━━━ Dataset extract ━━━

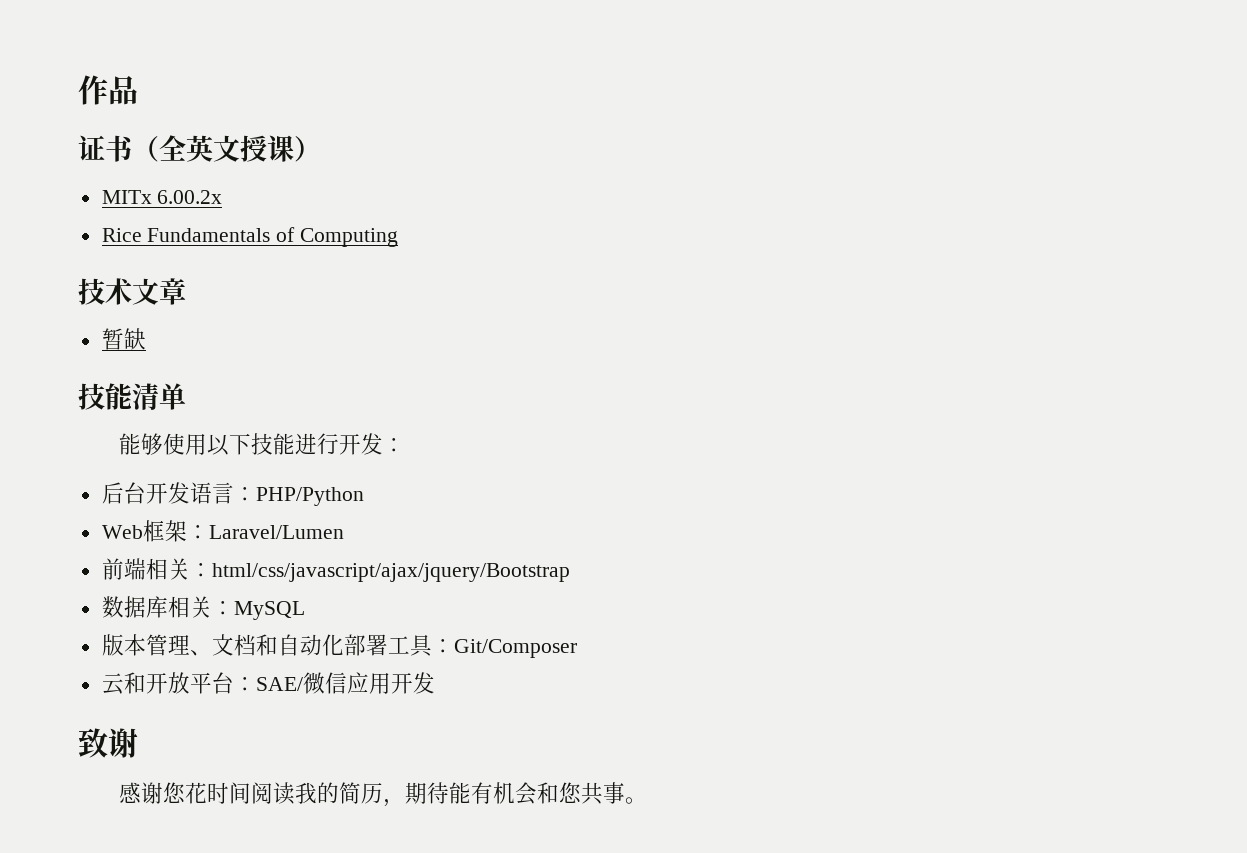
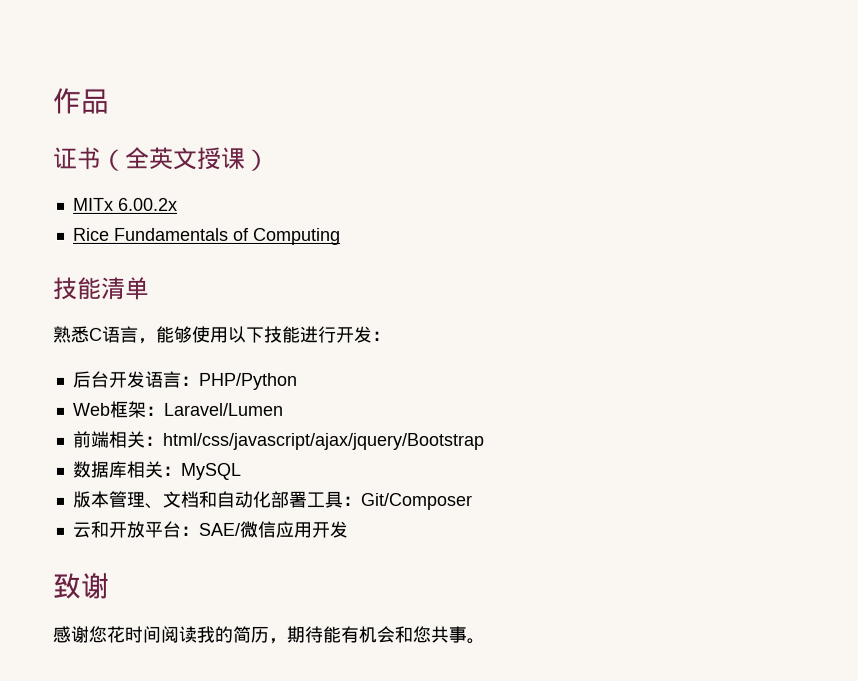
[78,278,186,305] [101,328,146,350] // 技术文章 // 暂缺 -> (341, 236) none
(186, 396) none -> [52,325,157,344] 熟悉C语言，

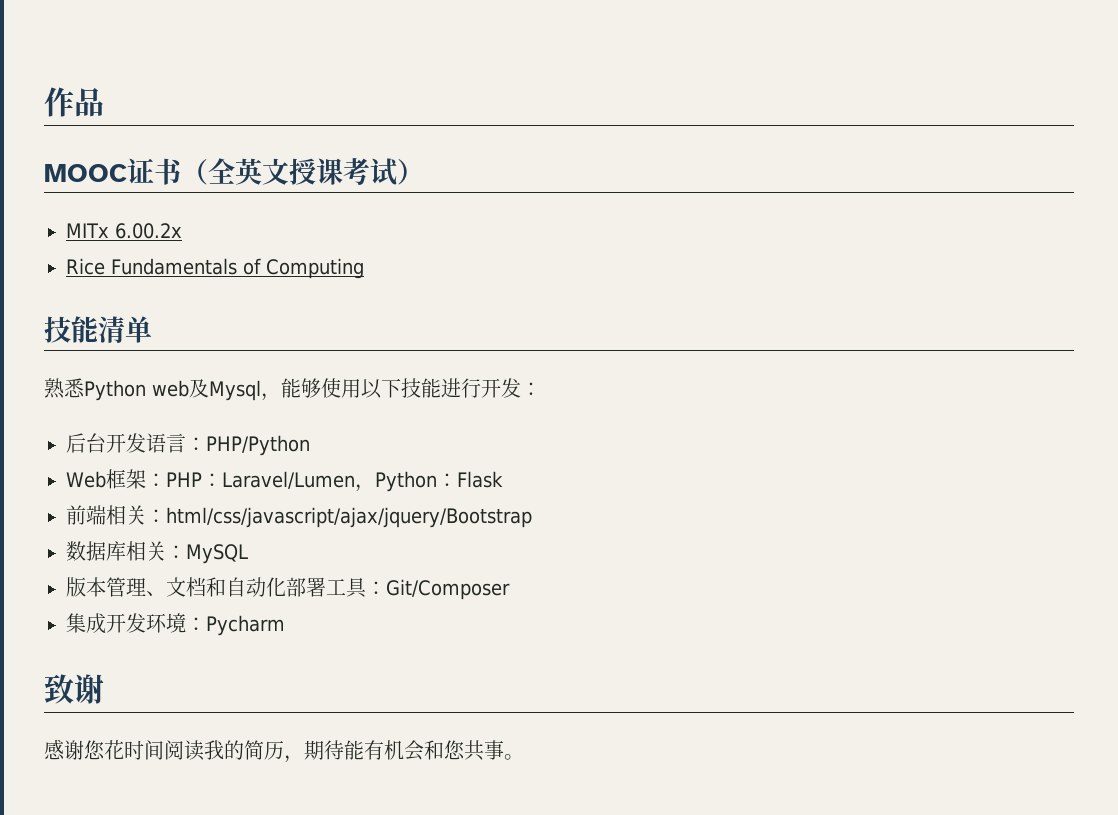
(110, 101) none -> [44,164,127,182] MOOC
(246, 158) none -> [343,158,397,186] 考试
[88,325,139,343] C语言 -> [84,379,261,401] Python web及Mysql
(164, 410) none -> [165,472,222,487] PHP：
(283, 409) none -> [354,471,503,492] ，Python：Flask
[71,520,348,538] 云和开放平台：SAE/微信应用开发 -> [66,613,285,636] 集成开发环境：Pycharm

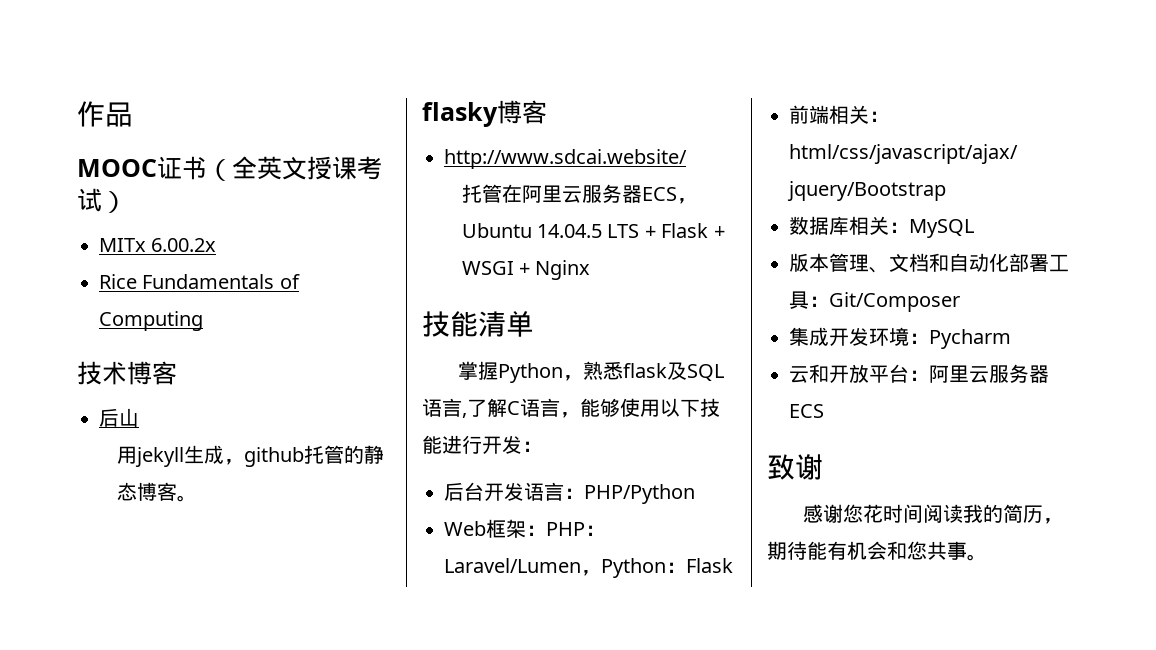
[71,316,152,343] [44,378,261,401] 能清单 // 熟悉Python web及Mysql -> [102,361,177,385] [99,408,139,427] [116,445,384,467] [116,482,197,502] [422,100,547,127] [444,149,687,169] [461,184,697,204] [461,223,725,238] [461,260,591,280] [422,311,534,337] [457,361,724,383] [422,398,560,418] 术博客 // 后山 // 用jekyll生成，github托管的静态博客。 // flasky博客 // http://www.sdcai.website/ // 托管在阿里云服务器ECS，Ubuntu 14.04.5 LTS + Flask + WSGI + Nginx // 技能清单 // 掌握Python，熟悉flask及SQL语言,了解C语言
(285, 625) none -> [789,364,1049,383] [789,404,824,418] // 云和开放平台：阿里云服务器ECS

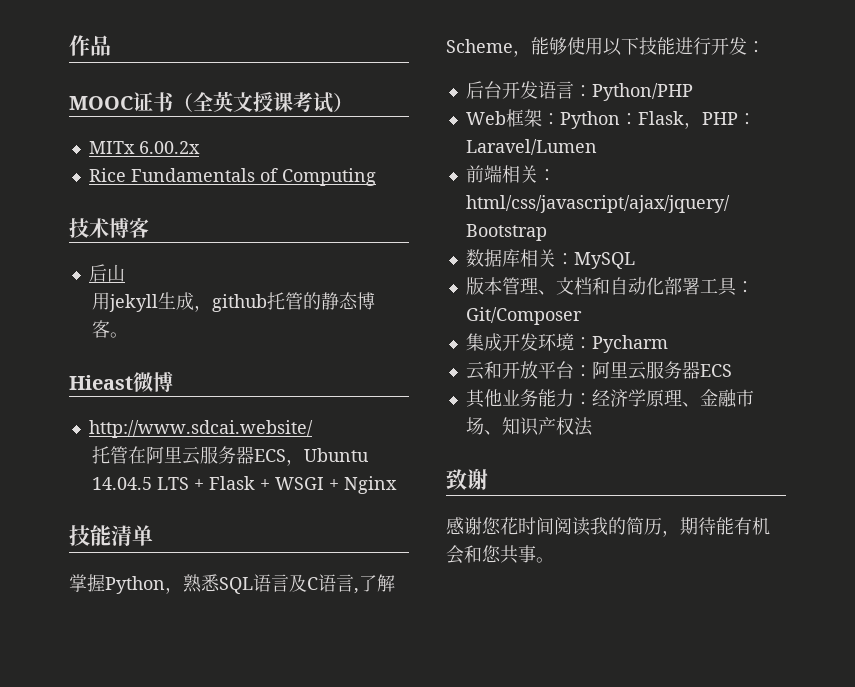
[422,100,547,127] flasky博客 -> [69,371,173,392] Hieast微博
[622,362,724,381] flask及SQL -> [219,574,318,594] SQL语言及C
[507,398,560,417] C语言 -> [446,39,513,53] Scheme
[584,484,695,504] PHP/Python -> [591,83,693,101] Python/PHP
(546, 530) none -> [559,111,702,129] Python：Flask，
[581,558,733,578] ，Python：Flask -> (597, 147) none
(824, 411) none -> [465,389,754,408] [465,417,593,436] // 其他业务能力：经济学原理、金融市场、知识产权法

━━━

Pictures are to be left out; the lines from the start of the records above through the line holding "[71,316,152,343] [44,378,261,401] 能清单" are to be returned exactly.

## Result of this exercise
[78,278,186,305] [101,328,146,350] // 技术文章 // 暂缺 -> (341, 236) none
(186, 396) none -> [52,325,157,344] 熟悉C语言，

(110, 101) none -> [44,164,127,182] MOOC
(246, 158) none -> [343,158,397,186] 考试
[88,325,139,343] C语言 -> [84,379,261,401] Python web及Mysql
(164, 410) none -> [165,472,222,487] PHP：
(283, 409) none -> [354,471,503,492] ，Python：Flask
[71,520,348,538] 云和开放平台：SAE/微信应用开发 -> [66,613,285,636] 集成开发环境：Pycharm

[71,316,152,343] [44,378,261,401] 能清单 // 熟悉Python web及Mysql -> [102,361,177,385] [99,408,139,427] [116,445,384,467] [116,482,197,502] [422,100,547,127] [444,149,687,169] [461,184,697,204] [461,223,725,238] [461,260,591,280] [422,311,534,337] [457,361,724,383] [422,398,560,418] 术博客 // 后山 // 用jekyll生成，github托管的静态博客。 // flasky博客 // http://www.sdcai.website/ // 托管在阿里云服务器ECS，Ubuntu 14.04.5 LTS + Flask + WSGI + Nginx // 技能清单 // 掌握Python，熟悉flask及SQL语言,了解C语言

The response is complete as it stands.